Charlie Brown’s inept baseball team loses a game by so much that he tells Linus, “We must be too far behind to catch up.” The team’s continuous bad luck was a hallmark of the strip throughout its run. In a now dated strip where Linus, Peppermint Patty, Marcie, Sally, and Charlie Brown all talk about their favorite parts of the newspaper and what they like to read most, a smiling Snoopy reads an article entitled, “Dog Bites Intruder.” In another baseball-related strip, Charlie Brown and Linus reference Field of Dreams with Linus stating that if they had enough faith, maybe Shoeless Joe would visit them, too. Charlie Brown sighs when he finds out it is only Snoopy, as Shoeless Joe Beagle.

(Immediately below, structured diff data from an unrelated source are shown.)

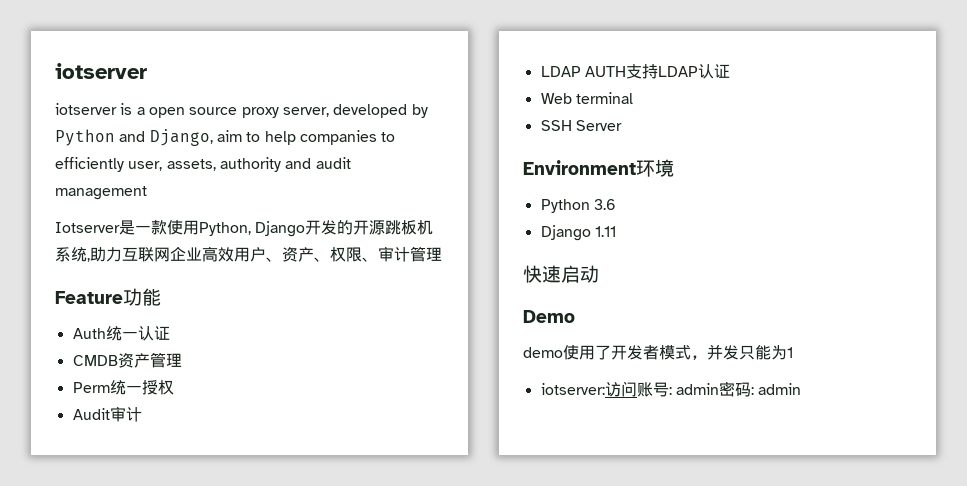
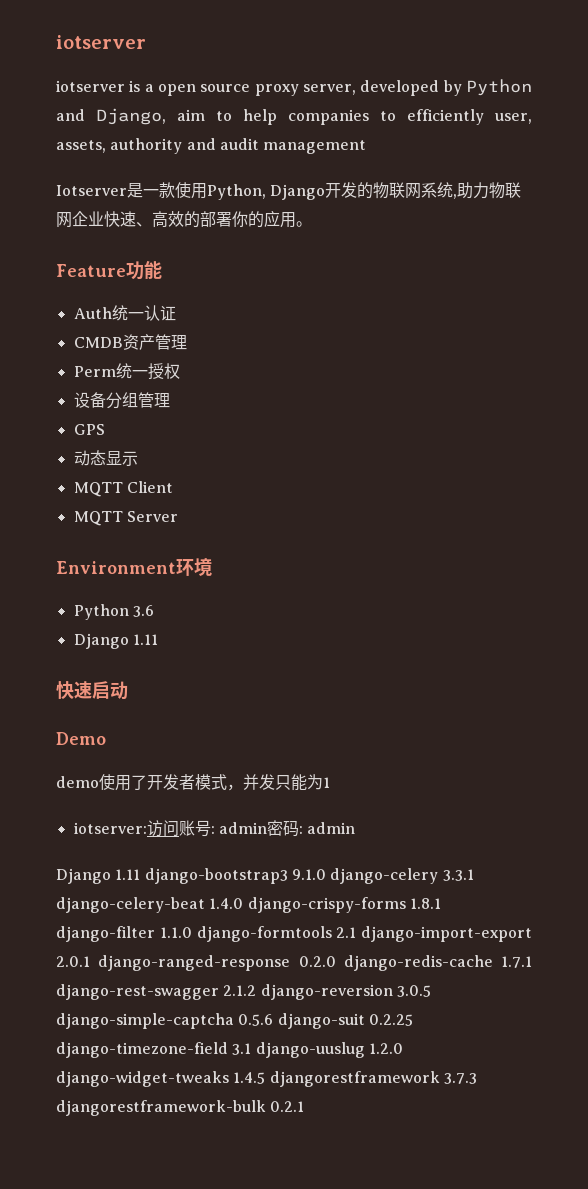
- Iotserver是一款使用Python, Django开发的开源跳板机系统,助力互联网企业高效用户、资产、权限、审计管理
+ Iotserver是一款使用Python, Django开发的物联网系统,助力物联网企业快速、高效的部署你的应用。
- Audit审计
- LDAP AUTH支持LDAP认证
- Web terminal
- SSH Server
+ 设备分组管理
+ GPS
+ 动态显示
+ MQTT Client
+ MQTT Server
+ Django 1.11 django-bootstrap3 9.1.0 django-celery 3.3.1 django-celery-beat 1.4.0 django-crispy-forms 1.8.1 django-filter 1.1.0 django-formtools 2.1 django-import-export 2.0.1 django-ranged-response 0.2.0 django-redis-cache 1.7.1 django-rest-swagger 2.1.2 django-reversion 3.0.5 django-simple-captcha 0.5.6 django-suit 0.2.25 django-timezone-field 3.1 django-uuslug 1.2.0 django-widget-tweaks 1.4.5 djangorestframework 3.7.3 djangorestframework-bulk 0.2.1

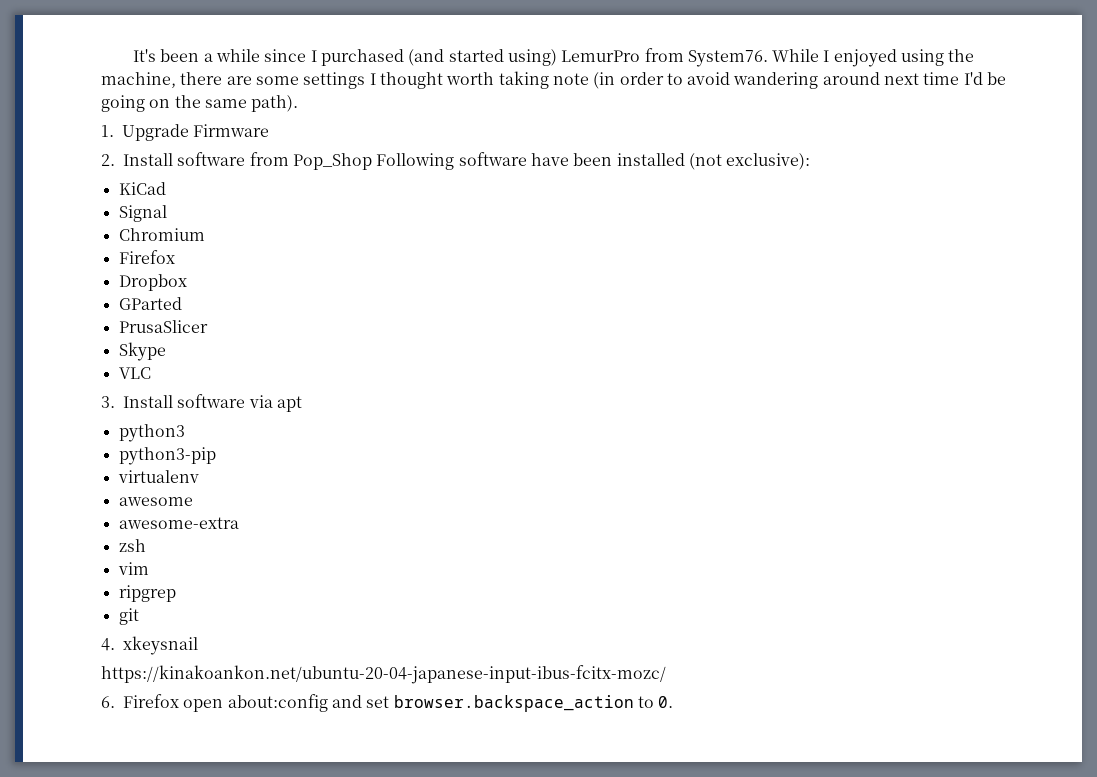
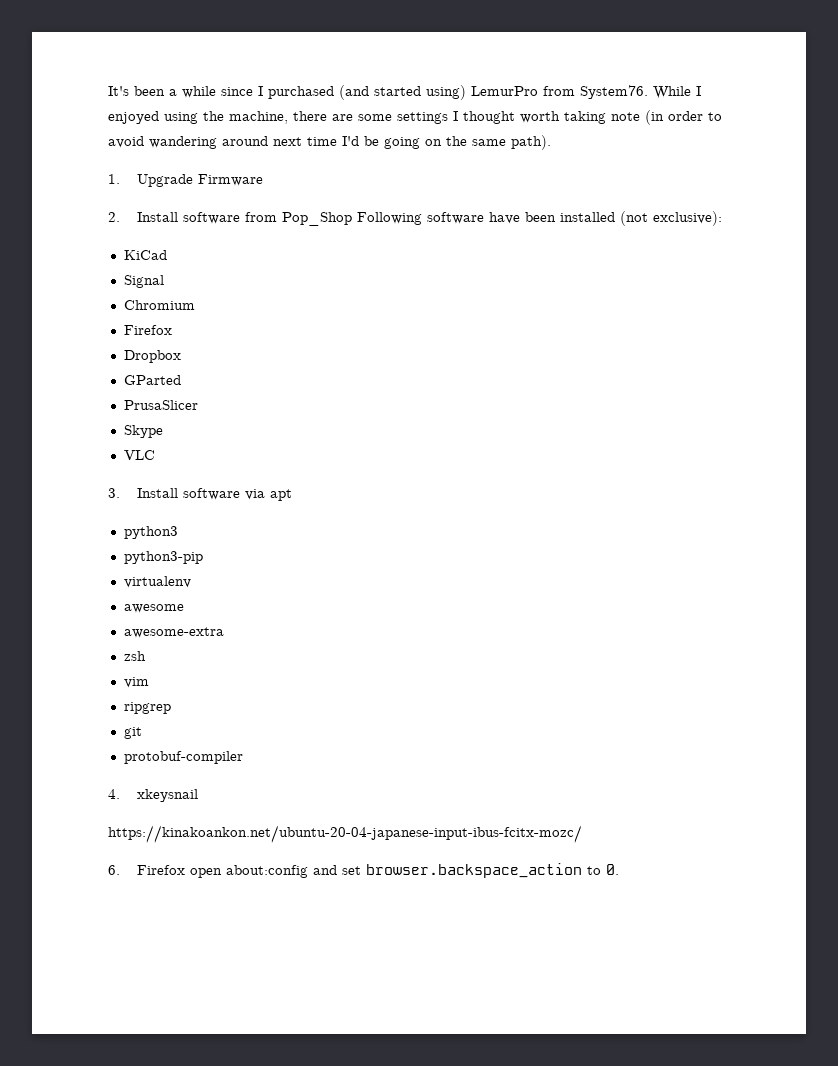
+ protobuf-compiler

Absurdist humor is always at the forefront in Peanuts and we see Charlie Brown taking on the kite-eating tree again and a tired Snoopy blowing the notes off of Schroeder’s music sheet so he can sleep. Perhaps the biggest story in these comics though is the fact that Charlie Brown finally manages to get a girlfriend, and it is not the Little Red-haired Girl. Her name is Peggy Jean and, even though she always calls Charlie Brown “Brownie Charles” (which he grows to like), she likes him enough that she gives him a kiss. This in spite of Charlie Brown almost blowing it when he hesitates to kick a football she wants to hold for him, fearing she will pull it away like Lucy always does. Finally, something positive happens for everyone’s favorite downtrodden hero.
Peanuts always occupied a special place on the funnies page and the strips in The Complete Peanuts: 1989-1990 are no different. Schulz’s brand off offbeat, absurd, heartfelt observational humor is a joy to read, both then and now, and he remains sorely missed. Highly recommended.